Reason behind my opinion is the following:
Regular Army should be a General Staff, Training, and maintaining full strength Brigade, Division, Corps, and Army headquarters (these also serve as the training cadre for the Militia), and a few full strength units based on threat analysis, and the need to give NCOs and officers actual experience in operating units - this experience is needed to maintain a good training program.
The Militia is intended to be the primary building blocks for the National Army, should one be needed. One of the big problems in a militia structure is the quality of the unit, which determines the training time required to make the unit combat effective. You can draw experienced officers and NCOs into the militia units from former active duty people, you increase the ability of the militia unit, and shorten the training time required on call up. You can relatively quickly build support units if the equipment is on hand. Driving a military truck is not much different than any other truck, medical skills readily transfer to a military application, and the same for engineering and other support tasks. The combat arms skills are critical to military success, and this requires study and training is those operations, and some experience in order for leaders to make sound decisions. Computer simulations are not the same as actually doing it with a unit. Computers are bad at replicating the "friction" of war.

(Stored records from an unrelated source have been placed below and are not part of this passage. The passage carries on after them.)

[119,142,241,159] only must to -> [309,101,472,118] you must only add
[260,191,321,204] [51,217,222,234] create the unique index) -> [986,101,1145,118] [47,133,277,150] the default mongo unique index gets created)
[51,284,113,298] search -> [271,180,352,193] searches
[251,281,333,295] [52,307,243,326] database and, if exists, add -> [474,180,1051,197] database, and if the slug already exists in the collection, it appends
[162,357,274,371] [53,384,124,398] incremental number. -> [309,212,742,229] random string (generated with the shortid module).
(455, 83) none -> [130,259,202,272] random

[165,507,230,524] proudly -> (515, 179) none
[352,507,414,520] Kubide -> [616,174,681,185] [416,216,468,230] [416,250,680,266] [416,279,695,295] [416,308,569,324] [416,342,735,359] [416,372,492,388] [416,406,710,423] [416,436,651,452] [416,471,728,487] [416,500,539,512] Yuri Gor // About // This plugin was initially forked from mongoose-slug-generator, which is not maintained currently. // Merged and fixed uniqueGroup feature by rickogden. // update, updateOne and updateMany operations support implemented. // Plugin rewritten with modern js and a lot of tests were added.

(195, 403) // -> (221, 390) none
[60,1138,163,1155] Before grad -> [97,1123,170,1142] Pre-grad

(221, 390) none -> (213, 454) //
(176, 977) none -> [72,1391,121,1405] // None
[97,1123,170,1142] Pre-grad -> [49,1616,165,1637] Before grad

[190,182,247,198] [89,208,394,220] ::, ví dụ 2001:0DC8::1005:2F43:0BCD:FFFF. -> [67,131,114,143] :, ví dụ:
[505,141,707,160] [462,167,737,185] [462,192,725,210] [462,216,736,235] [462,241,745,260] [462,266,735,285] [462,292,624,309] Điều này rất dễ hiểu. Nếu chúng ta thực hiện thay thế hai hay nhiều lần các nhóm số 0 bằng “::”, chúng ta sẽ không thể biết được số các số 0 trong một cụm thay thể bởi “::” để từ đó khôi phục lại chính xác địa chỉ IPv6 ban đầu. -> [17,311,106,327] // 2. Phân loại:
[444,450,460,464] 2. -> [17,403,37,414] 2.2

The other factor is the expense of equipping a soldier - in inflation constant 2010 dollars, is cost about $1500 to equip a WWII infantryman. Today's cost is about $15,000 because we want to put night vision, body armor, and communications in the hands of every infantryman in order to maintain absolute superiority over any possible opponent, which saves as many lives of our fellow citizens as possible (competent commanders being the other great life saver). I can train an infantryman in 30 days, but I can't train platoon leaders, company commanders, and battalion commanders that are really good, without a year for a platoon leader, a couple of years for a company commander, and a good four years minimum for a battalion commander. Bad company and battalion commanders caused a good bit of our loss in WWII.